Luzzu [7] is a scalable and customizable Linked Data quality assessment framework
that is extensible (i.e it allows for new metrics to be added to the framework), and
provides interoperable standardized quality metadata and quality problem reports. The
latter is used to identify different types of problems in the assessed dataset (or in this
case mappings). Even though Luzzu allows for the scalable assessment of RDF datasets
by streaming, this is not required for mappings as, in contrast with RDF datasets, these
mapping documents are usually much smaller in size. Nonetheless, Luzzu, as
mentioned, provides an extensible framework for the implementation of custom quality
metrics. Furthermore, Luzzu also allows for the generation of detailed reports together
with metadata on the execution of quality metrics which are expressed through an
ontology-driven process which allows for its reuse within other semantic frameworks
and tools.
   Our extension of the Luzzu framework makes use of an R2RML processor [8],
which builds an in-memory data structure once the mappings are loaded in Luzzu. This
data structure is internally exposed by Luzzu to the third party implemented metrics.

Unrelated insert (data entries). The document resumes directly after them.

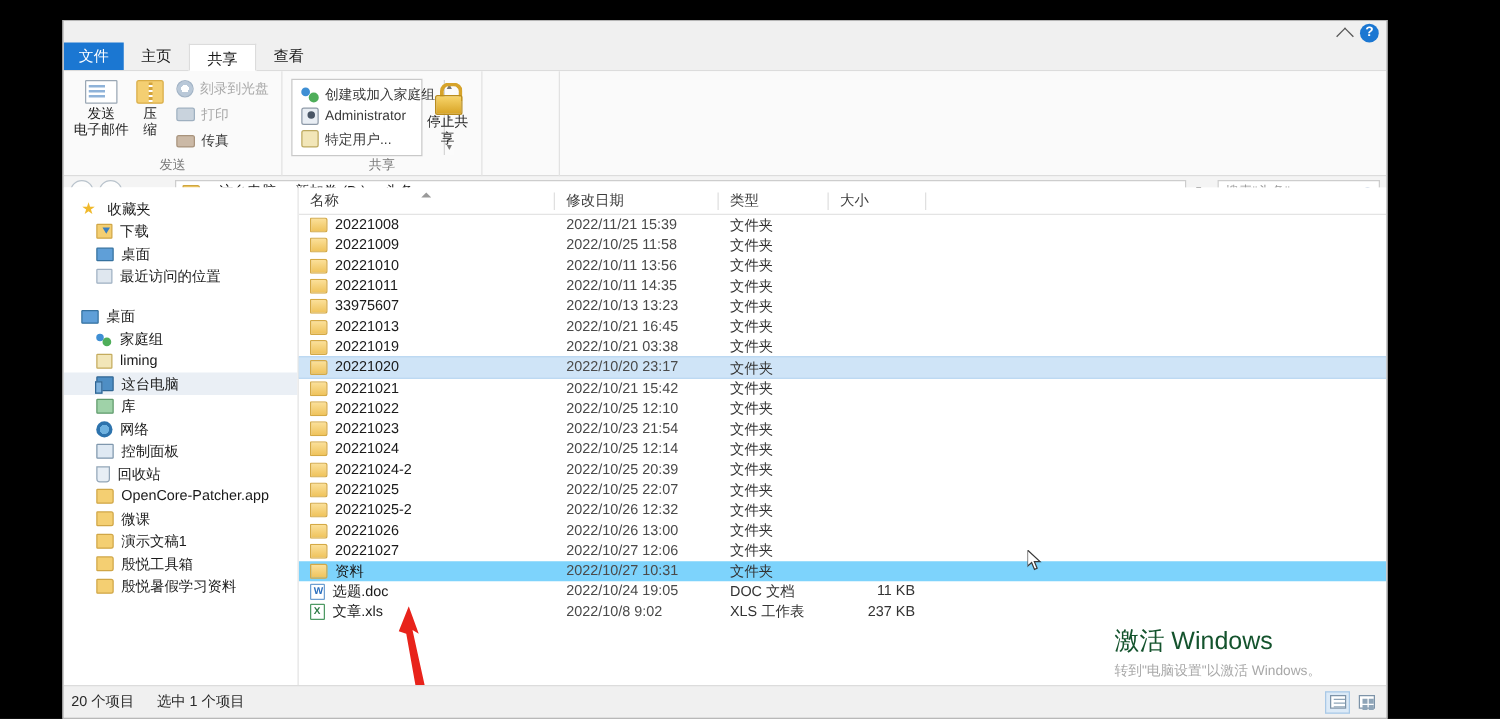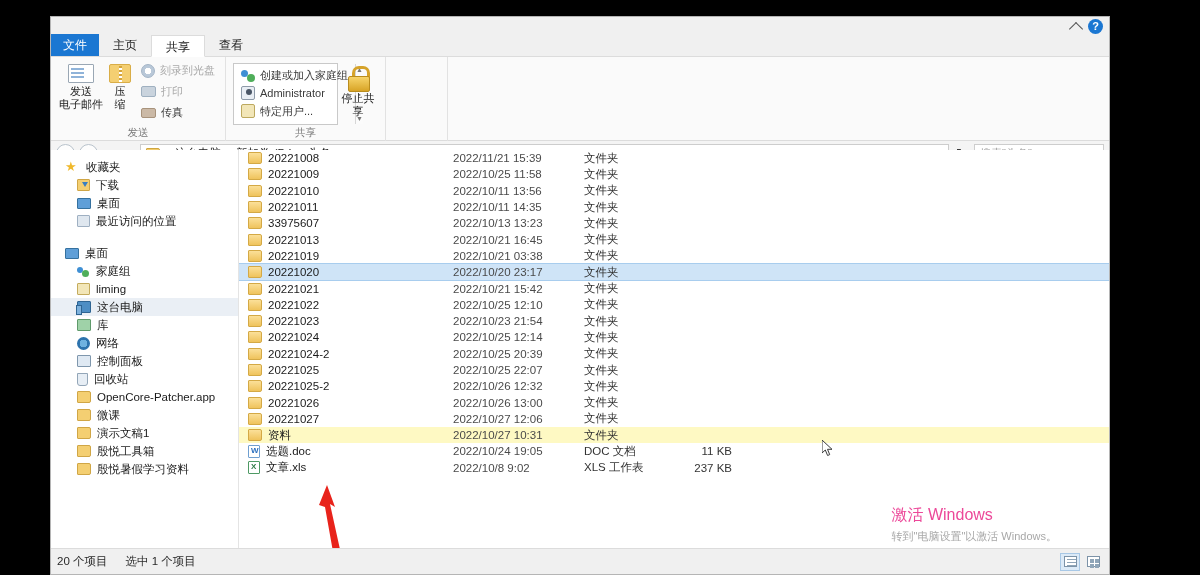"名称" div.colhead { html: none -> <div> <div> <span>名称</span> <span></span> </div> <div>修改日期</div> <div>类型</div> <div>大小</div> </div> }
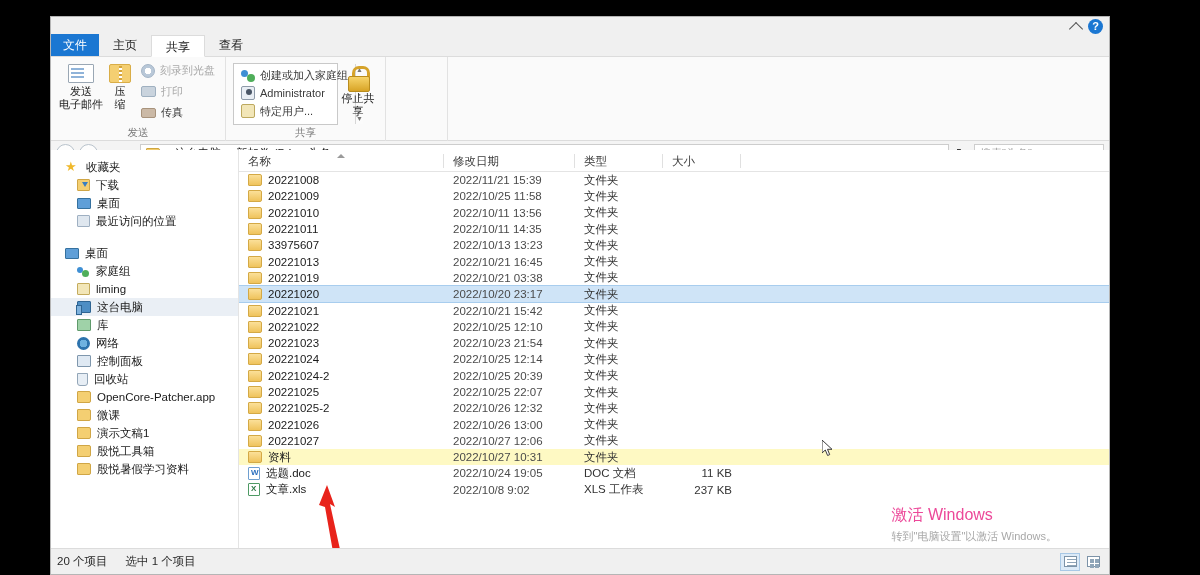"资料" .row.hover { background: #fef9c3 -> #7dd3fc }
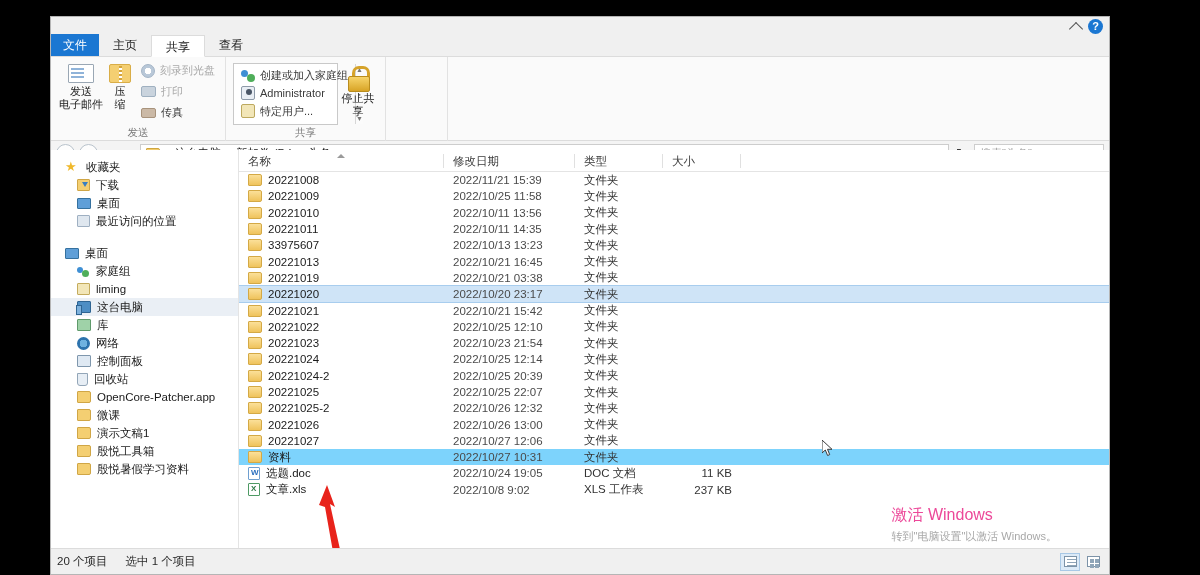"激活 Windows" .wm-title { color: #ec4899 -> #14532d; font-size: 16px -> 20px }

This extension was supported by the implementation of four metrics related to the
representational category of data quality5. These metrics draw inspiration from the ones
presented in [2], which have been used to assess Linked Data datasets, being translated
to assess mappings in this study. The representational category is concerned with the
design of the data. In other words, metrics in these categories evaluate how well the
data is represented in terms of best practices and guidelines [1].

3.3     Mapping Quality Metrics
The following subsections present four metrics implemented to assess the quality of
mappings. Each metric is presented with the following structure:
       • Discussion: a discussion describing the quality metric.
       • Definition: how metric is calculated.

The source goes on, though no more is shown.